Sixth Cause of Action – Violation of Business &
Professions Code §17200
Defendants argue as follows:
Here, Plaintiffs
fail to plead an essential element for this claim, specifically, facts showing
how Defendants’ alleged actions are tethered to some legislatively declared
policy or proof of some actual or threatened impact on competition, or how
Defendants’ alleged actions are likely to deceive the public to thereby be
“fraudulent” within the meaning of Business and Professions Code §§ 17200.
Additionally,
Plaintiffs’ merely allege that Defendants engaged in unfair business practices
by virtue of Defendants’ alleged “acts and omissions.” (Complaint ¶ 52). These
allegations are simply insufficient in that they are not stated with the
reasonable particularity required to support this claim.
In sum, the
Complaint is deficient and fails to meet multiple pleading requirements for
this claim in its failure to plead an essential element of the alleged
violation and its failure to state facts with reasonable particularity as
required.
(Def. Mot. p.
9-10.)
Although
Defendants cited case law on page 9 of its motion, it is unclear how Defendants
are connecting their arguments to the law they cited.
Equally
unhelpful is Plaintiffs’ Opposition. Plaintiffs offer no legal support to back
up their arguments in Opposition. Plaintiffs simply argue:
Establishing that
a “fraudulent” business practice has been committed under UCL Section 17200 is
not subject to the same requirements as common law fraud. Rather, a Plaintiff
need only show that the practice is likely to deceive members of the public. Intent
is not a requirement as it is with fraud, and mere negligence can be sufficient
to establish a violation.
Here, Plaintiffs
were promised a residence that is habitable and free from deficiencies.
However, this turned out not to be the case. The Plaintiffs suffered from
habitability issues from the onset of their residency at the Subject Location.
Defendants deceived Plaintiffs by promising a habitable apartment unit free
from cockroach infestations, chronic mold and physical defects.
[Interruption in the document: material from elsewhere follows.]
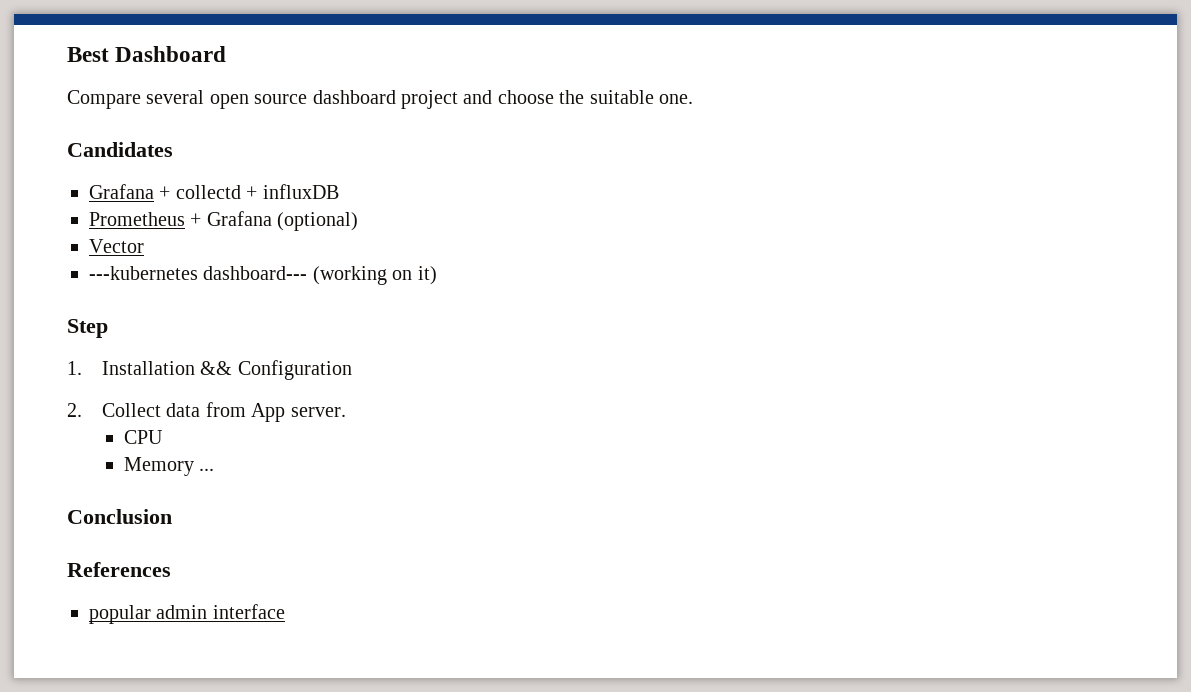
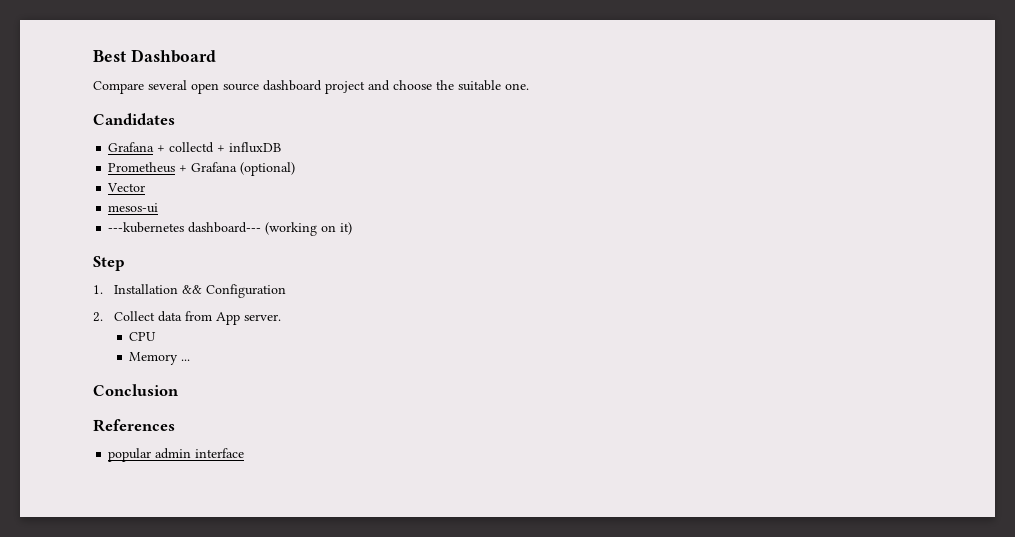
(144, 246) none -> [108,203,159,213] // mesos-ui

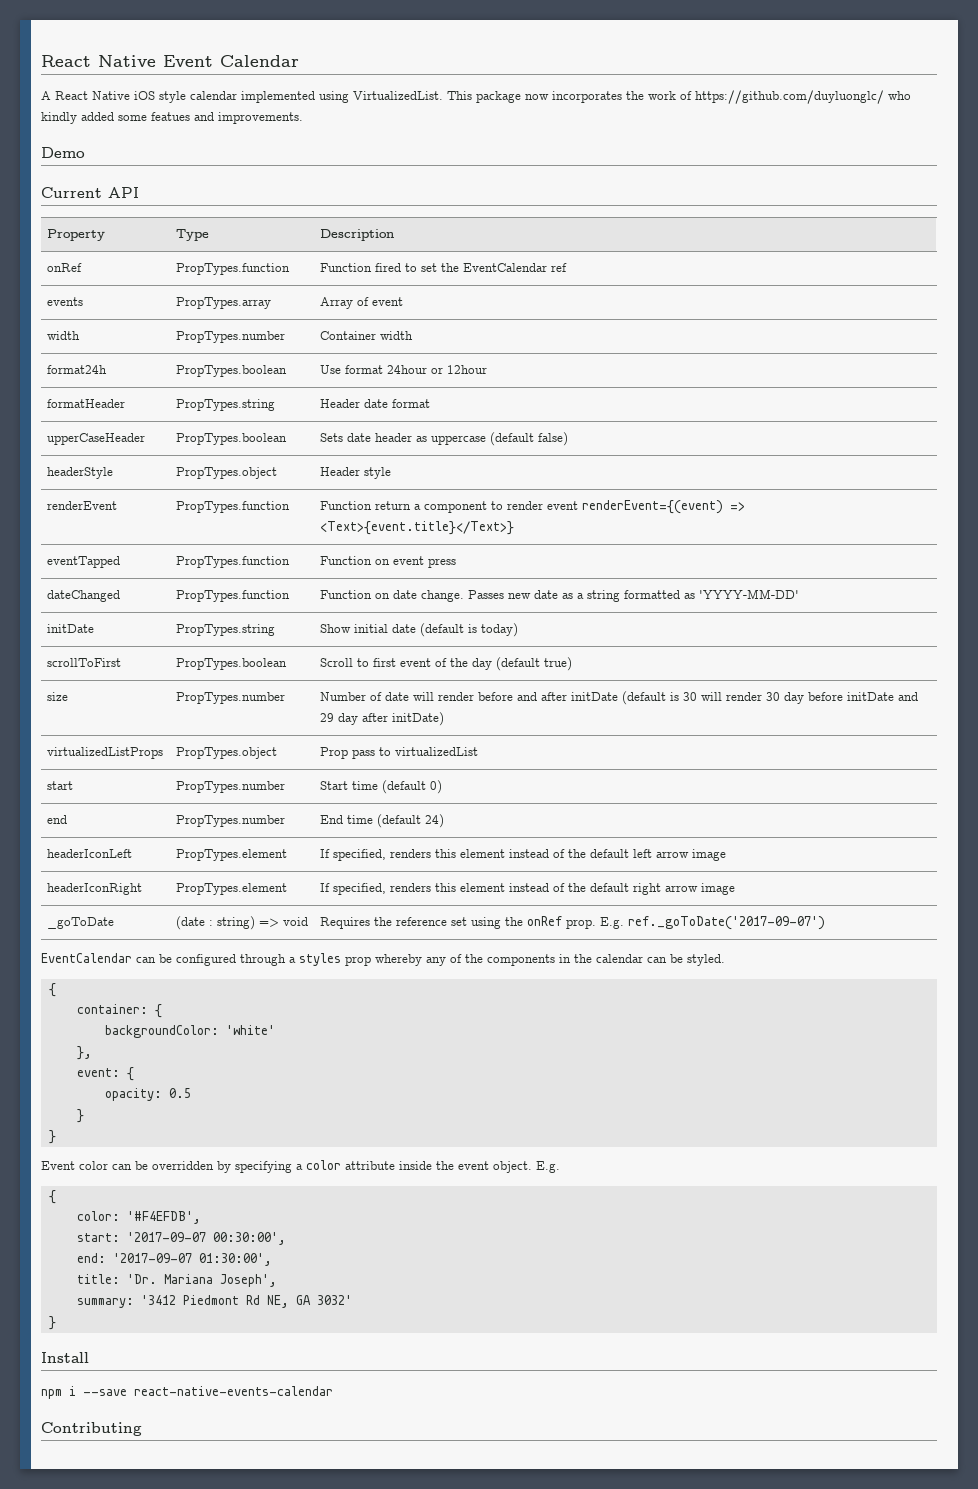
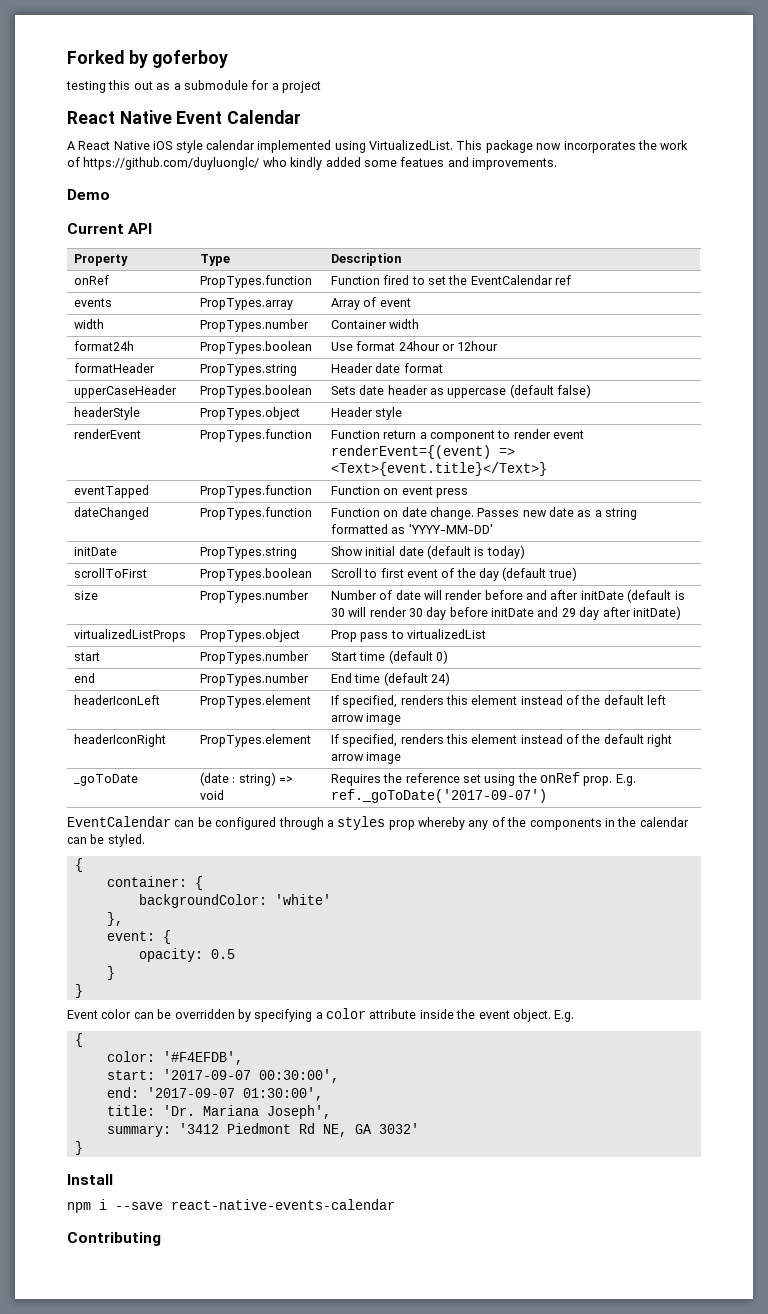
(41, 61) none -> [67,50,229,68] [66,80,321,93] Forked by goferboy // testing this out as a submodule for a project //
The purpose of
the California Business and Professions Code § 17200 is to prevent similar
fraudulent business acts from taking place.
(Oppo. p. 6.)
Since neither
Defendants’ nor Plaintiffs’ papers are helpful to the Court, the Court will
cite the research it found on this cause of action below and its resultant
analysis.
The purpose of the UCL “is to protect both
consumers and competitors by promoting fair competition in commercial markets
for goods and services.” (Drum v. San Fernando Valley Bar Assn. (2010)
182 Cal.App.4th 247, 252 citing Kasky v. Nike, Inc. (2002) 27 Cal.4th
939, 949.) Business and Professions Code section 17200 provides, “[a]s used in
this chapter, unfair competition shall mean and include any unlawful, unfair or
fraudulent business act or practice and unfair, deceptive, untrue or misleading
advertising and any act prohibited by Chapter 1 (commencing with Section 17500)
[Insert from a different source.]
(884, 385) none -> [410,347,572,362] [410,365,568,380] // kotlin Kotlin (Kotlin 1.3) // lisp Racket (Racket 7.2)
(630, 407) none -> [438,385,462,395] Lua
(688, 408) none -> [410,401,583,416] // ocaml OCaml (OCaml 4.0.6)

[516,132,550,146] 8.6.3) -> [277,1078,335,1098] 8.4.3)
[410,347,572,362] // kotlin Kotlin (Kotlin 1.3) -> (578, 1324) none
of Part 3 of Division 7 of the Business and Professions Code.” (Progressive
West Ins. Co. v. Superior Court (2005) 135 Cal.App.4th 263, 284.)
Because
the UCL is written in the disjunctive, it establishes three varieties of
unfair competition – acts or practices which are (1) unlawful, (2) unfair, or (3)
fraudulent. (Adhav v. Midway Rent a Car, Inc. (2019) 37 Cal.App.5th 954,
970 citing Cel-Tech Communications, Inc. v. Los Angeles Cellular Telephone
Co. (1999) 20 Cal.4th 163, 180.)
Here, Plaintiffs’ Complaint does not indicate in
any clear manner which prong – unlawful, unfair, or fraudulent – it is basing
its cause of action under. For instance, Plaintiffs simply alleged, “Defendant,
and each of them, engaged in unlawful and unfair business practices prohibited
by California Business & Professions Code Section 17200, et seq. by virtue
of the foregoing acts and omissions.” (Compl. ¶52.)
Therefore, to some degree it appears as if
Plaintiffs are not basing their cause of action on the fraudulent prong because
the Complaint only mentions unlawful and unfair, and it does not mention
fraudulent. Confusingly, the Opposition appears to make arguments about fraud.
Since it is not clear what prong Plaintiffs
bring their cause of action under, the Court will analyze all three prongs.
1.
Unlawful
“‘The “unlawful” practices prohibited by …
section 17200 are any practices forbidden by law, be it civil or criminal,
federal, state, or municipal, statutory, regulatory, or court-made. [Citation.]
It is not necessary that the predicate law provide for private civil
enforcement. [Citation.] As our Supreme Court put it, section 17200 “borrows”
violations of other laws and treats them as unlawful practices independently
actionable under section 17200 et seq.’” (South Bay Chevrolet v. General
Motors Acceptance Corp. (1999) 72 Cal.App.4th 861, 880 citing Hewlett v.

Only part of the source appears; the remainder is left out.